Unlimited access >

Musings on the meanings of scores

This morning I’m seeing posts from FB friends who received these medals certificates from USDF:

They are well deserved, no question.

However, I have trouble reconciling that a score of 67% merits distinction (and I definitely think that it should), yet 70% means, on average, only “fairly good.” I know that many of the individual scores that make up a test score of 67% are higher than 7. I also know that at the same time that would mean that many are lower, as well.

Again, I have no beef with what USDF considers distinction; I have a beef with 67%, on average, essentially being defined as less than “fairly good.” I don’t know too many people who are disappointed to see a 7 on a test. Is it really only “fairly good?”

I would like USEF to take a hard look at the meanings of individual scores and come up with more meaningful, um, meanings.

7 Likes

The USEF needs professional “test writers.”…people who validate whether tests actually can quantify or measure whether the test instrument accurately measures to some standard (the rule book).

The “meanings” of the scores are there in the rulebook

10 Excellent
9 Very Good
8 Good
7 Fairly Good
6 Satisfactory
5 Marginal
4 Insufficient
3 Fairly Bad
2 Bad
1 Very Bad
0 Not executed

This ranking is called a “Likert Scale.”

The USDF/USEF (dressage committee is populated by same people) who changed a score of 5 (Used to be Sufficient, which is still used by FEI) to be defined by “Marginal.” This really adds to the confusion.

Even when I go to the dictionary, it doesn’t clarify things…

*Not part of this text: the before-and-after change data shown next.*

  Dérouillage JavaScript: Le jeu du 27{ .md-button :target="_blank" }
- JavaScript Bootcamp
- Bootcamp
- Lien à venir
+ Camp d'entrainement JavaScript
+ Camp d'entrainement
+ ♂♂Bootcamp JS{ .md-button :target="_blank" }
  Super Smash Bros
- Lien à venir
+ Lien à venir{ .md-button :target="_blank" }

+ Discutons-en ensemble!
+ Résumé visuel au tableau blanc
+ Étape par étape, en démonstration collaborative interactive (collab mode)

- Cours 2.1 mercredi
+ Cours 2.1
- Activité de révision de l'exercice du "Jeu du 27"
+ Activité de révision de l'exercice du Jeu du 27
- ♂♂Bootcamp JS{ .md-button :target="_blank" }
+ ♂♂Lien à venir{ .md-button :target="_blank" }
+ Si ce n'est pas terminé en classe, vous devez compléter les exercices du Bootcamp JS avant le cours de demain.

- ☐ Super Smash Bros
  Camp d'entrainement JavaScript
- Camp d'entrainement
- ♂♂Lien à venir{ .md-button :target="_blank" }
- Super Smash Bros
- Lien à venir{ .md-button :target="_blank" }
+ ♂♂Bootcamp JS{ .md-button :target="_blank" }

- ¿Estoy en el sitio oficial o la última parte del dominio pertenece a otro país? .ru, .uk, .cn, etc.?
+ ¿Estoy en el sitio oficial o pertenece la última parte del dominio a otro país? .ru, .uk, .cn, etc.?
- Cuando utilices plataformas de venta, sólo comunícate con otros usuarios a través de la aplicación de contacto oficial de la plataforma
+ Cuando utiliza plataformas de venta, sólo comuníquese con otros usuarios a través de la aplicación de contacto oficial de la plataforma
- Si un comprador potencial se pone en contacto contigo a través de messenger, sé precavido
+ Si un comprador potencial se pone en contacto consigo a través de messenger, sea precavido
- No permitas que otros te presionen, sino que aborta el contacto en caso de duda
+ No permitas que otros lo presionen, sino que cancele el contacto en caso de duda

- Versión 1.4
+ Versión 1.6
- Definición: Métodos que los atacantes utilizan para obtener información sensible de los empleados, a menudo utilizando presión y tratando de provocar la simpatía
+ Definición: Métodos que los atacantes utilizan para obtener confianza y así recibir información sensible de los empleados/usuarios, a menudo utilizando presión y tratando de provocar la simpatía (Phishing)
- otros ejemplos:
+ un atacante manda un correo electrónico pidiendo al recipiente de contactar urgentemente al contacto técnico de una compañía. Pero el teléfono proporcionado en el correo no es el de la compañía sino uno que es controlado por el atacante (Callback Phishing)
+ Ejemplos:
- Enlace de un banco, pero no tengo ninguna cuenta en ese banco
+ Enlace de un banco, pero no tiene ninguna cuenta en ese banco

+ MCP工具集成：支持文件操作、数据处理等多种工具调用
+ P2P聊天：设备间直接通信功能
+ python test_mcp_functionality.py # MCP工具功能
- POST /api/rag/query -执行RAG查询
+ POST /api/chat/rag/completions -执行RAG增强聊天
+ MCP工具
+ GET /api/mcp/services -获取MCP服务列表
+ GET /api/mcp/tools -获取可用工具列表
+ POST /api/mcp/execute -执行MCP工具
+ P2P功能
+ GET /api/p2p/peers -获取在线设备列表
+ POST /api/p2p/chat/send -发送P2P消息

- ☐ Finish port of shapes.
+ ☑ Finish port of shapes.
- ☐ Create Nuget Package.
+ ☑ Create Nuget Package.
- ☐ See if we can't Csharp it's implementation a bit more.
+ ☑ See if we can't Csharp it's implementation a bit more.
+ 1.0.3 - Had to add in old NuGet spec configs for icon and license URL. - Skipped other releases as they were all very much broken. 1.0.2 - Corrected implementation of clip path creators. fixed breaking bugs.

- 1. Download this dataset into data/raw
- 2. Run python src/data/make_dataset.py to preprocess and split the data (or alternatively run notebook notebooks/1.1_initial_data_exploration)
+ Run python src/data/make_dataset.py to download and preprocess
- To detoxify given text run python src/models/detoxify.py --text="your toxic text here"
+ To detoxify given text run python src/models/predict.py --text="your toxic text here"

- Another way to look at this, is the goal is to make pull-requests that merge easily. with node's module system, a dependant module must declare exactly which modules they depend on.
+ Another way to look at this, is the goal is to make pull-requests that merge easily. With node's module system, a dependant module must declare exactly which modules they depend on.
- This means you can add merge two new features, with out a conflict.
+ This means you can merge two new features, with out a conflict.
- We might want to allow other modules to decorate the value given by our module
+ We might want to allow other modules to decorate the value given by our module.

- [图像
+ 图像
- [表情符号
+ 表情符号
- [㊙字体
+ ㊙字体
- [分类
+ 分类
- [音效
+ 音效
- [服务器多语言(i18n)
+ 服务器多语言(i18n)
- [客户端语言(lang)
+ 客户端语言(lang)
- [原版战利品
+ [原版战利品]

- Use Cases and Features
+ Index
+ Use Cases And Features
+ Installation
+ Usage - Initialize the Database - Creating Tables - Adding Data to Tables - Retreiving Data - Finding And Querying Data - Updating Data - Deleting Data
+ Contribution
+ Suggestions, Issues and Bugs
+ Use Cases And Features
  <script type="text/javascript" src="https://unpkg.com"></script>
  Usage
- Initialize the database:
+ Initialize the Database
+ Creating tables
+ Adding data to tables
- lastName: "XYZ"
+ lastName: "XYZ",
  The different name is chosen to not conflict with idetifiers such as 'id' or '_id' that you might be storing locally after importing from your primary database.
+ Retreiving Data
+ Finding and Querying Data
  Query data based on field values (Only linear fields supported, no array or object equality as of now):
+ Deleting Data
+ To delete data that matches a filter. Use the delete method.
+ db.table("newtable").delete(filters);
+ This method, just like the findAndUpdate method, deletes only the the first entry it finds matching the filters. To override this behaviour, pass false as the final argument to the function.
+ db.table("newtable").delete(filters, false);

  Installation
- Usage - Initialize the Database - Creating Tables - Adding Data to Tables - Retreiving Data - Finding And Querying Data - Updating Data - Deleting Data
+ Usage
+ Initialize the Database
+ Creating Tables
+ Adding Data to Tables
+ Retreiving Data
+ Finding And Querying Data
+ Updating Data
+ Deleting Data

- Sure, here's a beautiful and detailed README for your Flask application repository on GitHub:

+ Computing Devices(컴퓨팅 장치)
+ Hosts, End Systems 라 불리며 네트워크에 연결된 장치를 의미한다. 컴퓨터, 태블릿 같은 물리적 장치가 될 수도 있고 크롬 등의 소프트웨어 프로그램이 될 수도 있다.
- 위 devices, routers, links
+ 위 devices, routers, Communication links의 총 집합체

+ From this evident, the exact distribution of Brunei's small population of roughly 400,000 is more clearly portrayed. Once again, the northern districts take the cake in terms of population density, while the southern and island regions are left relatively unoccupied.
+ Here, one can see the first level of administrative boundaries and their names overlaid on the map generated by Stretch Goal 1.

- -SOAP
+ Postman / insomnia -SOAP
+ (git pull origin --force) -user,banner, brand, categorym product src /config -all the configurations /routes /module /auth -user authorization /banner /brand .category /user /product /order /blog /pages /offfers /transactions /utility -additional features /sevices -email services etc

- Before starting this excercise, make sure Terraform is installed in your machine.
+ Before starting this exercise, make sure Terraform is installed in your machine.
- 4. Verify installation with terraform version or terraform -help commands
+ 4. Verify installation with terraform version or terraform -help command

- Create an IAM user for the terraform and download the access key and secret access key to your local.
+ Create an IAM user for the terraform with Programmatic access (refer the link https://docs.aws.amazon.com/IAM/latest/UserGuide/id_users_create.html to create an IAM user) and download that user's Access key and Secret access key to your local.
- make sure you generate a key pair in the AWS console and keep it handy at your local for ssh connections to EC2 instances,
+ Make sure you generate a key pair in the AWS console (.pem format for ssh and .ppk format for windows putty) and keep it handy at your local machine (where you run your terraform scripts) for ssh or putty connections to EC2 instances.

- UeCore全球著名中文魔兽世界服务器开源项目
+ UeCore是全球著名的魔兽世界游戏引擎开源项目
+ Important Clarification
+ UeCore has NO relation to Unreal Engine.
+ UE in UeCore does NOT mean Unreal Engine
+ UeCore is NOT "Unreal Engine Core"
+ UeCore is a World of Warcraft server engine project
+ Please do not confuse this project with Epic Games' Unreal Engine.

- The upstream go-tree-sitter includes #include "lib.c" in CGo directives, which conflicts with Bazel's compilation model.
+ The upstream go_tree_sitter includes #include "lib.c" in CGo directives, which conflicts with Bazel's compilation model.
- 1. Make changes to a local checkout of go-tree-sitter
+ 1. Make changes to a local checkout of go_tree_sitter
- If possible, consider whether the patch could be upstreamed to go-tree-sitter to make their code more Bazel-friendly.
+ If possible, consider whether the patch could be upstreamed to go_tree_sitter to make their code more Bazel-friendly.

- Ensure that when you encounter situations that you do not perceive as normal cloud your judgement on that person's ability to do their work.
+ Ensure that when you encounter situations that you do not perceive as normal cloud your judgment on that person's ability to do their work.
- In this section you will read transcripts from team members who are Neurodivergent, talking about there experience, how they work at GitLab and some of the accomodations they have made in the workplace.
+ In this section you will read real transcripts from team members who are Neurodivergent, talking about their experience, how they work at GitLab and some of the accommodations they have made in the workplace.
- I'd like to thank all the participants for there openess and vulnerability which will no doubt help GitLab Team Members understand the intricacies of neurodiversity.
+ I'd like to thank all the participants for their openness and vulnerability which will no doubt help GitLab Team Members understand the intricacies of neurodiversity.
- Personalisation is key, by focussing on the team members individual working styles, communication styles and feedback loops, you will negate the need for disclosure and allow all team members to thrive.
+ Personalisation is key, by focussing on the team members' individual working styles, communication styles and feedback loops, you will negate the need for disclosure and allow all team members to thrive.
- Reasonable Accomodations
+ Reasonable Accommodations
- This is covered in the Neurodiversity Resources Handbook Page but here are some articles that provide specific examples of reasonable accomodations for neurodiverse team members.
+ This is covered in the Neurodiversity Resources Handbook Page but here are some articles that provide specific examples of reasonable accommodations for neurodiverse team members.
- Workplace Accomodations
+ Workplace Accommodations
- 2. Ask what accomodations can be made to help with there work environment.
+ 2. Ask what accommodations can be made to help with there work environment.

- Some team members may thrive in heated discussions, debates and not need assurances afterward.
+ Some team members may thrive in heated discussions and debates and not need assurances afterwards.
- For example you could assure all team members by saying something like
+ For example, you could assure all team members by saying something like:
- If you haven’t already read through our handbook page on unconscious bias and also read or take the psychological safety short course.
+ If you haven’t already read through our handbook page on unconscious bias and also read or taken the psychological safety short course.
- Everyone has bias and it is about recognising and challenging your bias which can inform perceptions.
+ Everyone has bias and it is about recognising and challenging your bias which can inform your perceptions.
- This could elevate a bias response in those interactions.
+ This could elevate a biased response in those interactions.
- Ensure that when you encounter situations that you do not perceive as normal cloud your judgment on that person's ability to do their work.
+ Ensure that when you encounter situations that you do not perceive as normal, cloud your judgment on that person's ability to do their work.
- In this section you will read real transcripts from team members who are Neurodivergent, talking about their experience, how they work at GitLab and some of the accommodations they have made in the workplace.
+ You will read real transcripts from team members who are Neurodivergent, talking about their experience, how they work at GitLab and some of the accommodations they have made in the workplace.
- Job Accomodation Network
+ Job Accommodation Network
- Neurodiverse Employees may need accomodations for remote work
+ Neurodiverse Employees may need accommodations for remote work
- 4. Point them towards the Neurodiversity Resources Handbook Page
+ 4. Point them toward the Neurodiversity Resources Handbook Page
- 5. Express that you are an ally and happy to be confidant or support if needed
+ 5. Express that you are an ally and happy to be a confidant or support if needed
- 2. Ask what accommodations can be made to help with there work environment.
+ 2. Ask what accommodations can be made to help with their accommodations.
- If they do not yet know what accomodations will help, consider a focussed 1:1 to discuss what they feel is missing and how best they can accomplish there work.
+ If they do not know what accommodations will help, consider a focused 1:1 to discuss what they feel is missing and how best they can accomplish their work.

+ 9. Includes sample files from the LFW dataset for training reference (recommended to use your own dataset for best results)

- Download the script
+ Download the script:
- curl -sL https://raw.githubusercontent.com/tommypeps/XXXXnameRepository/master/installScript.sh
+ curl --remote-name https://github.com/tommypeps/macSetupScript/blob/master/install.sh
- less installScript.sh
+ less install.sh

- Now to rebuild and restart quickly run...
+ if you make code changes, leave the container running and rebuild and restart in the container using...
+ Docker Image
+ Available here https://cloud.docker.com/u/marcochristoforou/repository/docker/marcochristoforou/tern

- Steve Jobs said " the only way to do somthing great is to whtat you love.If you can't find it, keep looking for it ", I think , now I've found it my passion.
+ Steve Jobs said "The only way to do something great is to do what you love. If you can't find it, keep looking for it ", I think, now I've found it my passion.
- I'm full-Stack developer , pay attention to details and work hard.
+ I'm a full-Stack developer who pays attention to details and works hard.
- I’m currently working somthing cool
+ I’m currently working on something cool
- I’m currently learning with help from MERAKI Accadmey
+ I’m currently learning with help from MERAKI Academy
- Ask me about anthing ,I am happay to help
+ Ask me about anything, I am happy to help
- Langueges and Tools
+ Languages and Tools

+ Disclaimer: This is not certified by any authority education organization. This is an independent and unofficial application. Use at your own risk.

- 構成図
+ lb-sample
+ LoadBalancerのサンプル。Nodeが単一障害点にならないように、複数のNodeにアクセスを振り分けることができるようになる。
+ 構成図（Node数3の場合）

Of the many definitions of “marginal…
close to the lower limit of qualification, acceptability, or function"…or
barely exceeding the minimum requirements.”*

I have audited 3 L-Judges training, riding in one as a demo rider for 2nd Level. I found it interesting that in the videos used in the instruction, there were few (may no) examples of how to use the low scores. There did not seem to be any videos of riding that merited 0, 1, 2, 3…there might have been a few examples providing discussion of movements meriting a 4…but only in the discussions of “Is it a 4 or a 5?” I don’t recall any examples of “this is clearly a 1, 2, 3” for movements illustrated in vids.

If the judges are not educated on the use of the full grading scale to clearly understand what riding constitutes meriting scores in the lower half of the scales, then we have " score compression"…eg, the scores are all clustered around 5-6-7-8…and thus the current need for “half-points.”

This is not new news to anyone who studies measurement systems and who does "MSA’s -Measurement System Analysis- professionally…as I did for at least 15 years.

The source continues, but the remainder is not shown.